Dengan hati-hati atau diam-diam mendukung rencana Trump untuk menindas rakyat Palestina dengan kekejaman lebih lanjut di tangan penjajah mereka, sementara itu, pada saat yang sama, menghapus kejahatan HAM Tiongkok dan India, maka pemerintah Arab Saudi, UEA, Qatar, Bahrain, Oman, Kuwait, Oman, Irak, dan Suriah telah menjadi penandatangan bersama untuk beberapa tindakan terburuk yang dilakukan oleh negara-negara yang kuat terhadap keyakinan agama yang ditargetkan sejak Holocaust.

Tahun lalu, ketika koalisi 22 – kebanyakan negara demokrasi Barat, termasuk Amerika Serikat – ikut menandatangani surat yang menyerukan Beijing untuk mengakhiri pelanggaran HAM terhadap 13 juta Muslim Uighur di Xinjiang, lusinan negara Timur Tengah, Muslim dan Afrika membalas dengan surat tanda tangan mereka sendiri. Surat itu mengulangi sikap resmi Tiongkok yang menyatakan dukungan untuk “langkah-langkah anti terorisme” negara adidaya Asia dan pujian untuk kamp “pelatihan re-edukasi” -nya.
Tidak termasuk Qatar, yang sejak itu menarik dukungannya, pemerintah negara-negara ini telah menghitung bahwa nilai investasi dan perdagangan Tiongkok jauh lebih bernilai daripada kehidupan 13 juta Muslim Uighur.
Kalkulasi ini juga mendorong tanggapan mereka yang tenang terhadap pencabutan Pasal 370 Konstitusi India, dan pemadaman militer dan pemadaman komunikasi selama hampir enam bulan setelahnya.
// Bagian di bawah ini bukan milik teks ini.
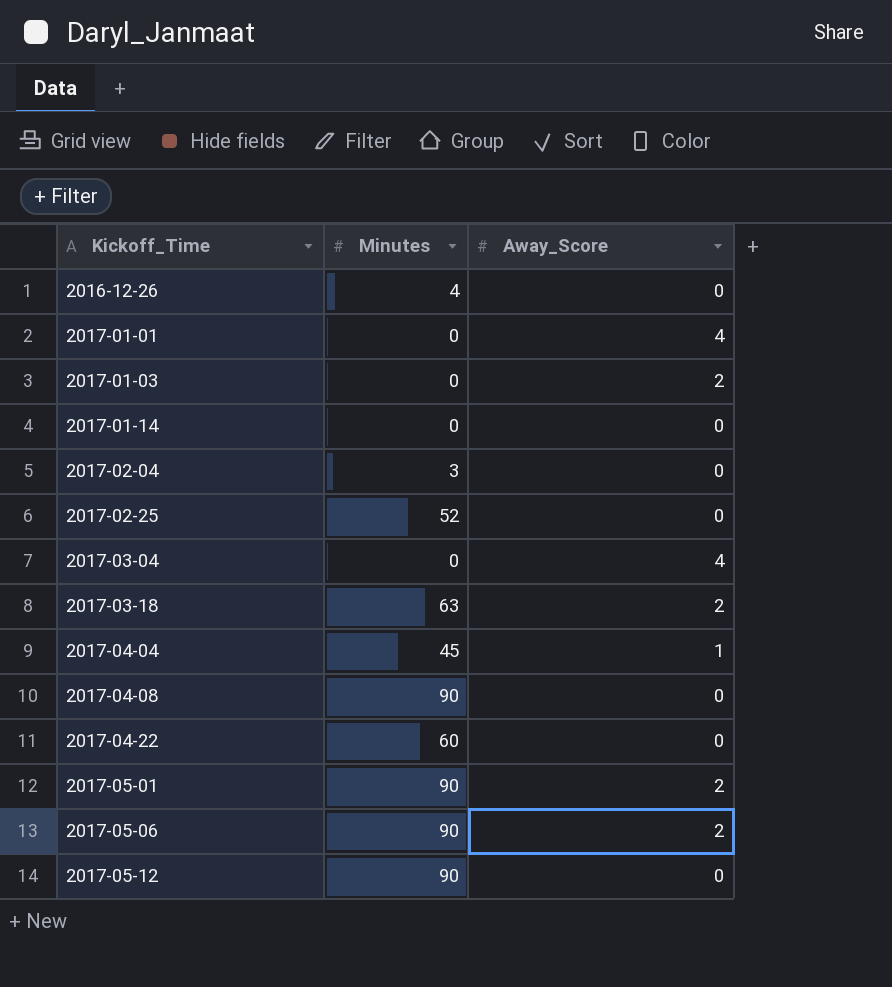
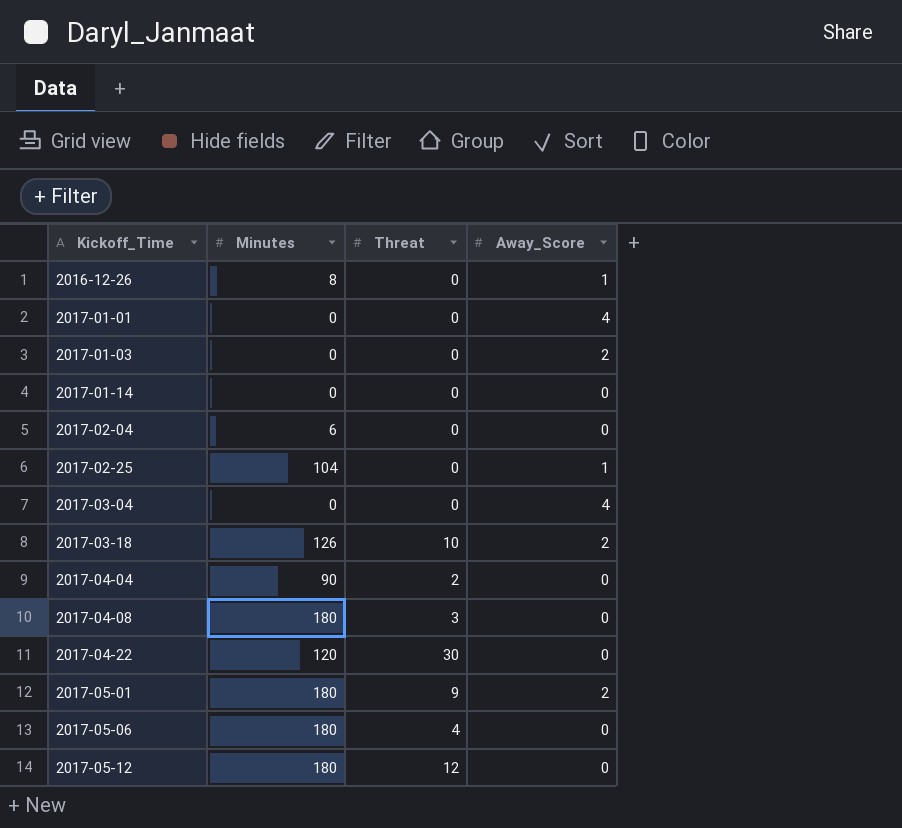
column Threat | position: none -> 3
2016-12-26 | Minutes: 4 -> 8
2016-12-26 | Away_Score: 0 -> 1
2017-02-04 | Minutes: 3 -> 6
2017-02-25 | Minutes: 52 -> 104
2017-02-25 | Away_Score: 0 -> 1
2017-03-18 | Minutes: 63 -> 126
2017-04-04 | Minutes: 45 -> 90
2017-04-04 | Away_Score: 1 -> 0
2017-04-08 | Minutes: 90 -> 180
2017-04-22 | Minutes: 60 -> 120
2017-05-01 | Minutes: 90 -> 180
2017-05-06 | Minutes: 90 -> 180
2017-05-06 | Away_Score: 2 -> 0
2017-05-12 | Minutes: 90 -> 180

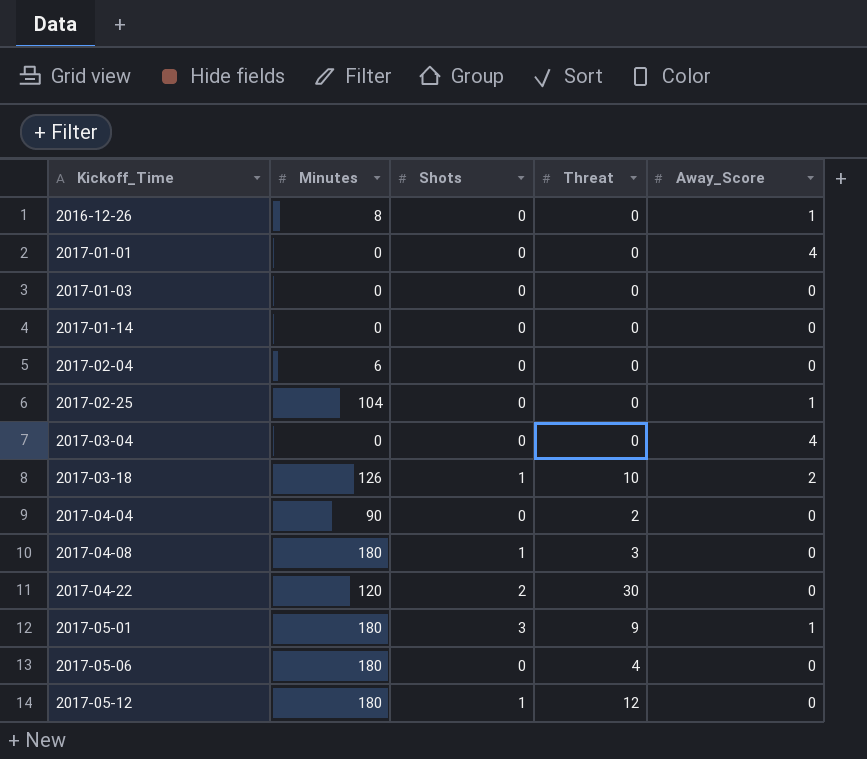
column Shots | position: none -> 3
2017-01-03 | Away_Score: 2 -> 0
2017-05-01 | Away_Score: 2 -> 1

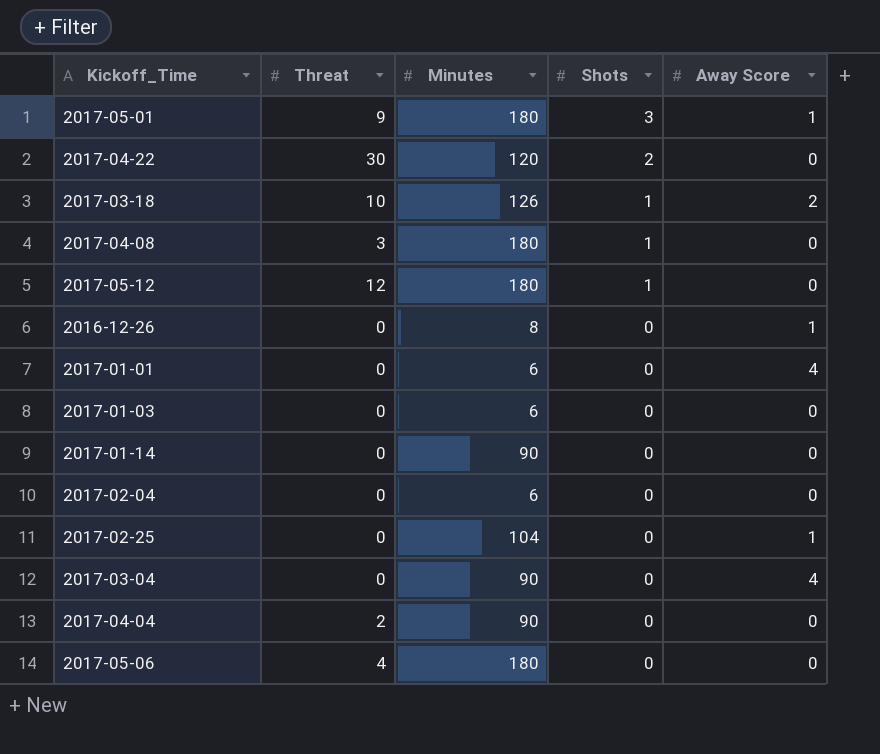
row order: Kickoff_Time ascending -> Shots descending
column Threat | position: 4 -> 2
column name: Away_Score -> Away Score
2017-01-01 | Minutes: 0 -> 6
2017-01-03 | Minutes: 0 -> 6
2017-01-14 | Minutes: 0 -> 90
2017-03-04 | Minutes: 0 -> 90

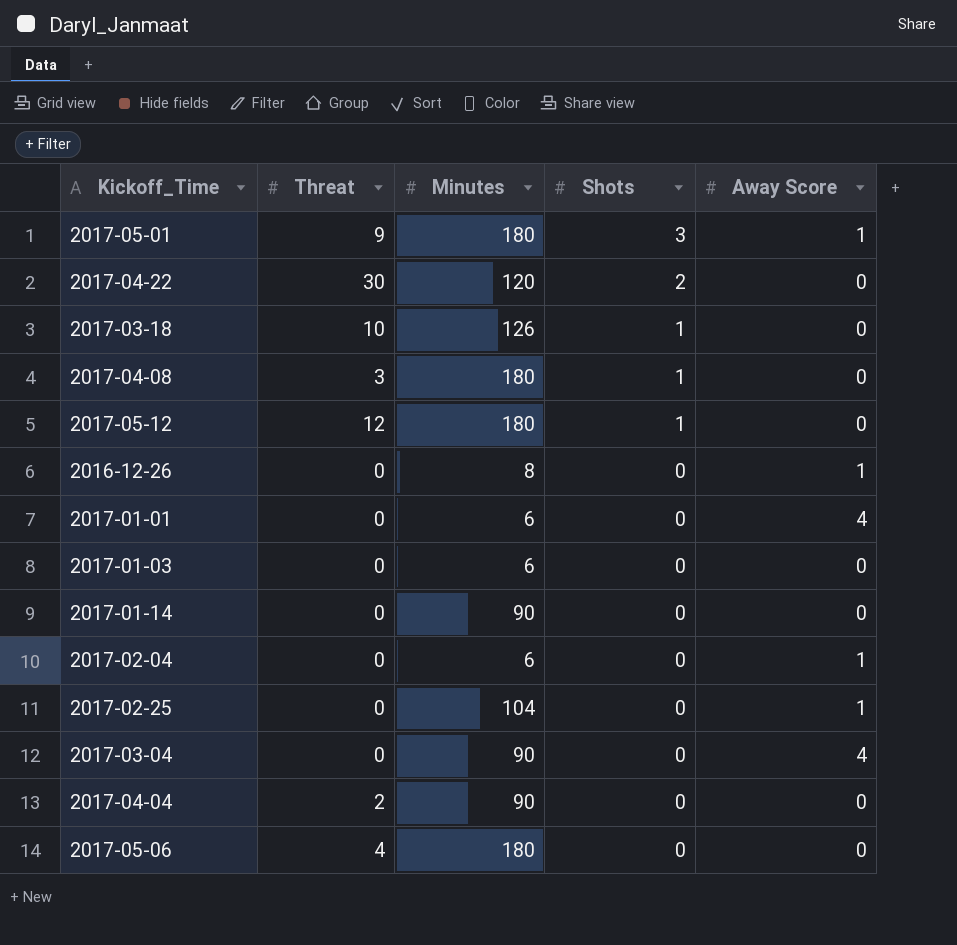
2017-03-18 | Away Score: 2 -> 0
2017-02-04 | Away Score: 0 -> 1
Faktanya, UEA telah memuji langkah-langkah represif India di wilayah mayoritas Muslim, mengklaim pencabutan Pasal 370 New Delhi akan “meningkatkan keadilan sosial dan keamanan … dan stabilitas dan perdamaian lebih lanjut,” sementara Arab Saudi telah mengambil langkah serupa dalam meminimalkan penderitaan warga Kashmir untuk itu dari “masalah internal.”
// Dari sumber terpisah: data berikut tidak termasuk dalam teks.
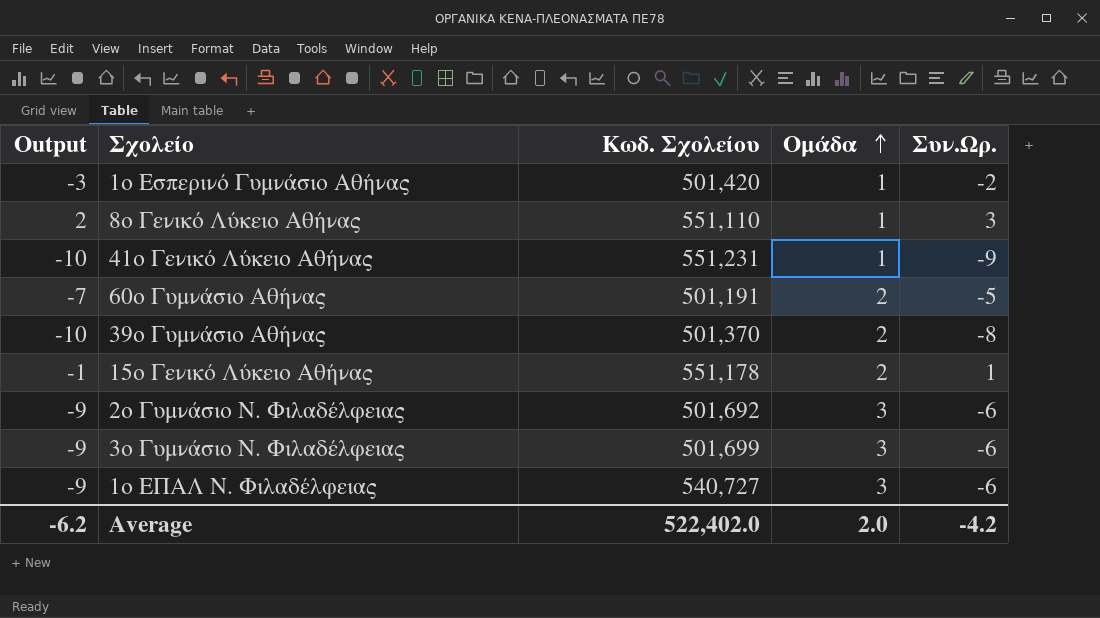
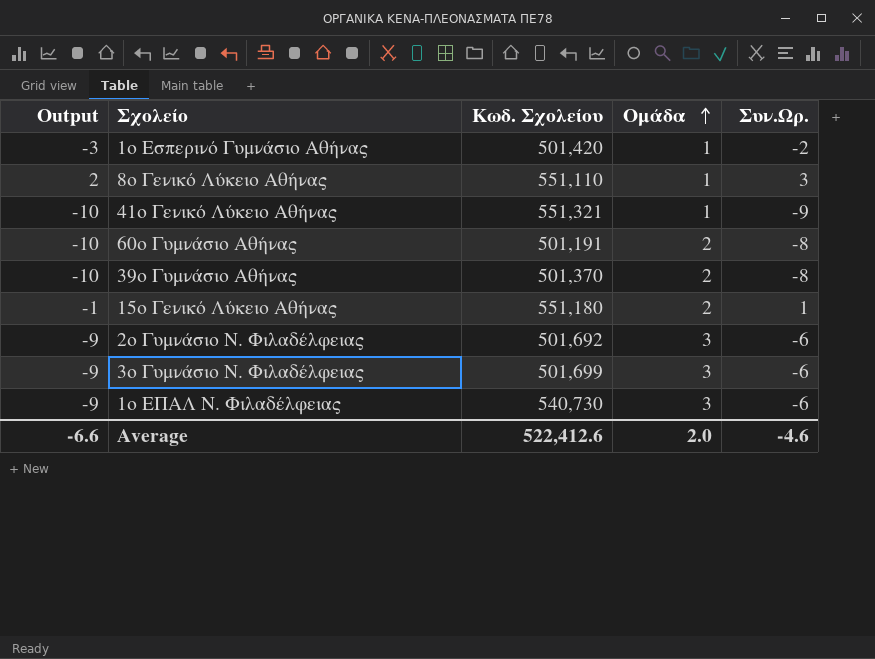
41ο Γενικό Λύκειο Αθήνας | Κωδ. Σχολείου: 551,231 -> 551,321
60ο Γυμνάσιο Αθήνας | Output: -7 -> -10
60ο Γυμνάσιο Αθήνας | Συν.Ωρ.: -5 -> -8
15ο Γενικό Λύκειο Αθήνας | Κωδ. Σχολείου: 551,178 -> 551,180
1ο ΕΠΑΛ Ν. Φιλαδέλφειας | Κωδ. Σχολείου: 540,727 -> 540,730
Average | Output: -6.2 -> -6.6
Average | Κωδ. Σχολείου: 522,402.0 -> 522,412.6
Average | Συν.Ωρ.: -4.2 -> -4.6

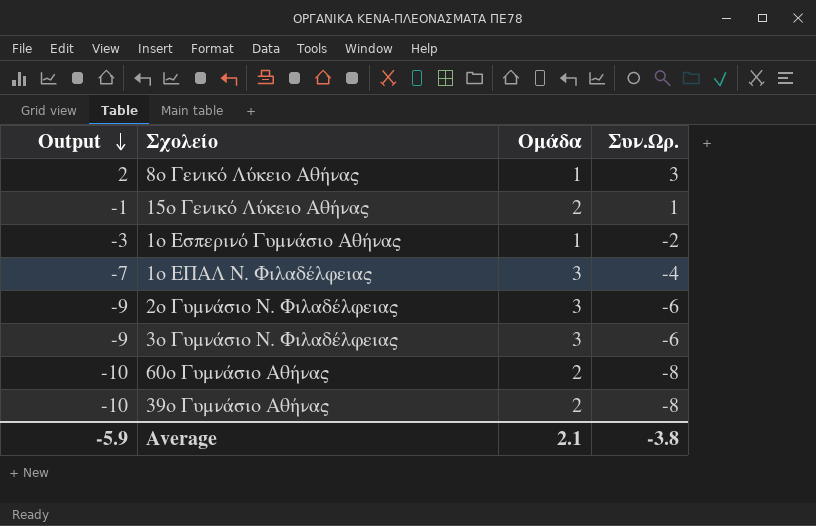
row order: Ομάδα ascending -> Output descending
column Κωδ. Σχολείου | position: 3 -> none
row 41ο Γενικό Λύκειο Αθήνας: -10 | 551,321 | 1 | -9 -> none
1ο ΕΠΑΛ Ν. Φιλαδέλφειας | Output: -9 -> -7
1ο ΕΠΑΛ Ν. Φιλαδέλφειας | Συν.Ωρ.: -6 -> -4
Average | Output: -6.6 -> -5.9
Average | Ομάδα: 2.0 -> 2.1
Average | Συν.Ωρ.: -4.6 -> -3.8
“Tanggapan yang tidak terdengar ini ditanggung oleh lebih dari $ 100 miliar dalam perdagangan tahunan dengan India yang menjadikannya salah satu mitra ekonomi Semenanjung Arab yang paling berharga,” demikian menurut laporan Associated Press.
Statistik perdagangan luar negeri resmi mengungkapkan negara-negara Dewan Kerjasama Teluk (GCC) termasuk di antara mitra dagang terbesar India dalam hal barang yang diekspor dan diimpor pada 2019, dengan investasi India di UEA melampaui $ 55 miliar, sementara Arab Saudi adalah pemasok minyak terbesar kedua di India.
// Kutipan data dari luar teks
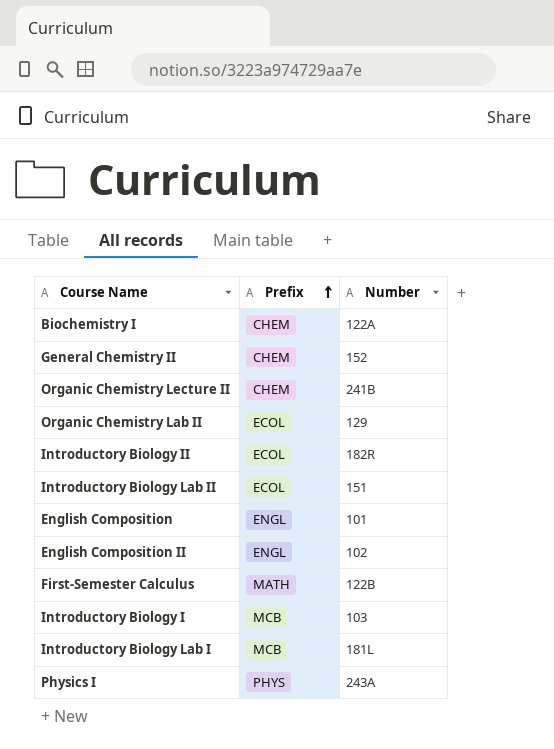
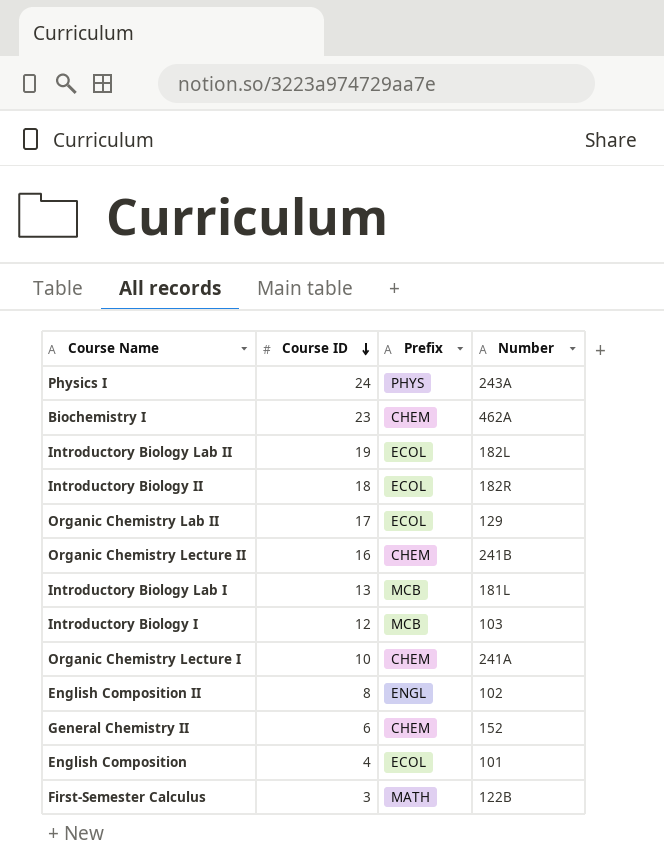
row order: Prefix ascending -> Course ID descending
column Course ID | position: none -> 2
Biochemistry I | Number: 122A -> 462A
Introductory Biology Lab II | Number: 151 -> 182L
row Organic Chemistry Lecture I: none -> 10 | CHEM | 241A
English Composition | Prefix: ENGL -> ECOL

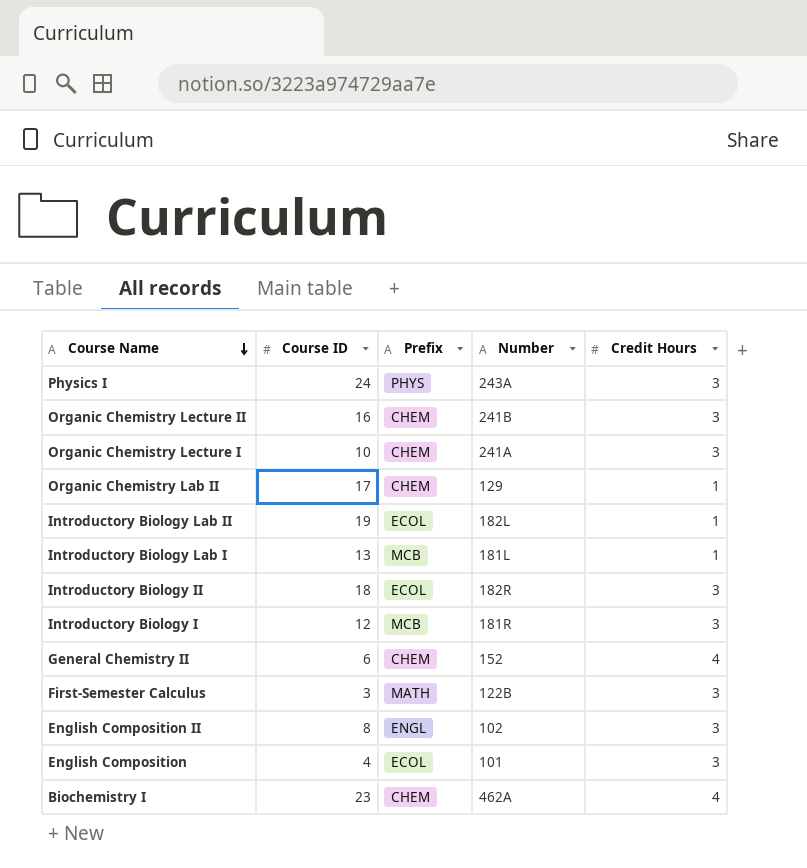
row order: Course ID descending -> Course Name descending
column Credit Hours | position: none -> 5
Organic Chemistry Lab II | Prefix: ECOL -> CHEM
Introductory Biology I | Number: 103 -> 181R

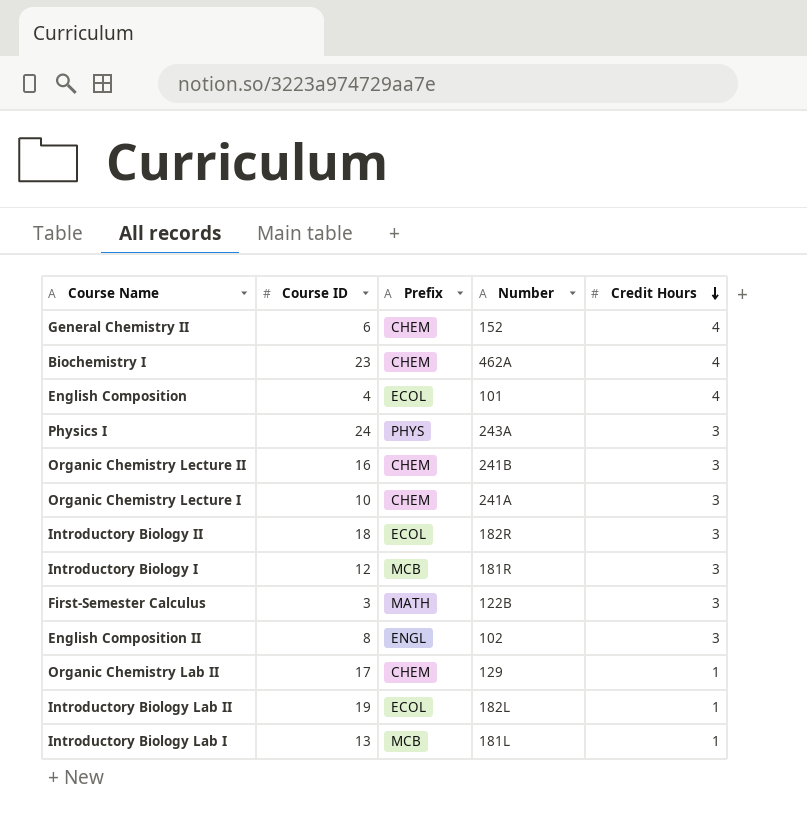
row order: Course Name descending -> Credit Hours descending
English Composition | Credit Hours: 3 -> 4

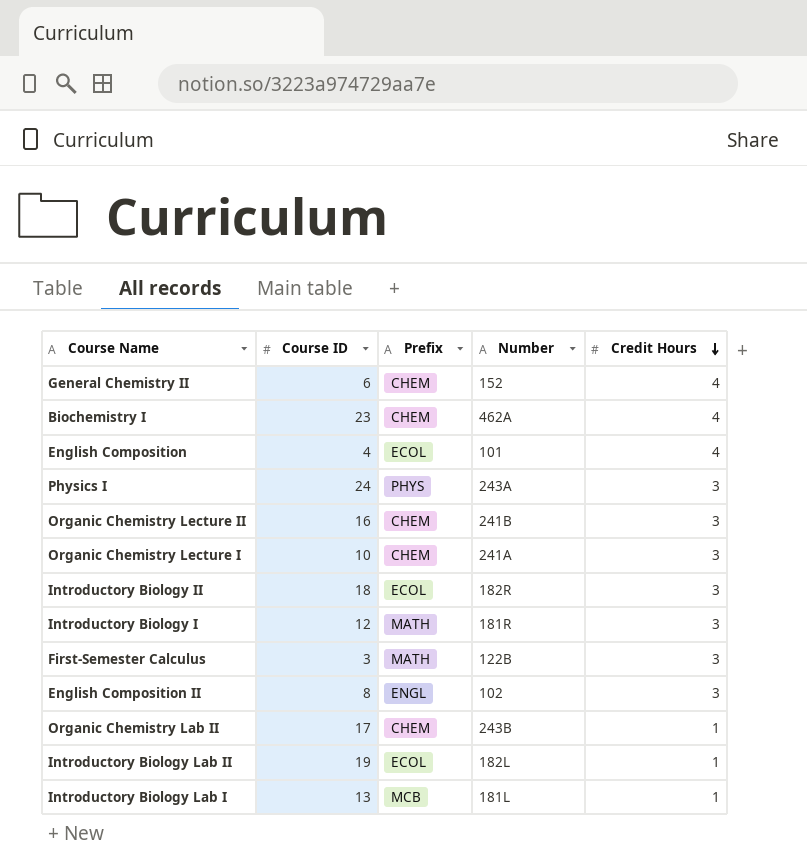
Introductory Biology I | Prefix: MCB -> MATH
Organic Chemistry Lab II | Number: 129 -> 243B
“Sebagai pasar yang berkembang untuk minyak dan gas Arab, sebagai sumber personel yang sangat terlatih dan kompeten, dan sebagai negara yang bersahabat dengan militer yang kuat dan minat yang kuat dalam stabilitas geopolitik, India adalah tetangga yang berharga di bagian berbahaya dunia”, mengutip laporan The Wall Street Journal (WSJ).
Terlepas dari klaim mereka sebagai “penjaga Islam” dan “pelindung umat Islam,” beberapa negara ‘Arab’ telah menunjukkan bahwa mereka hanya peduli pada dua hal: melawan Iran di setiap kesempatan, dan menumbuhkan hubungan perdagangan dengan negara-negara kuat yang melakukan pelanggaran HAM terhadap Muslim.
Tidak masalah berapa banyak pria, wanita, dan anak-anak Muslim dikurung, disiksa, dibunuh dengan gas dan dibunuh di sepanjang jalan. Jelas, moralitas berada jauh di bawah pengayaan kepentingan politik dan ekonomi mereka.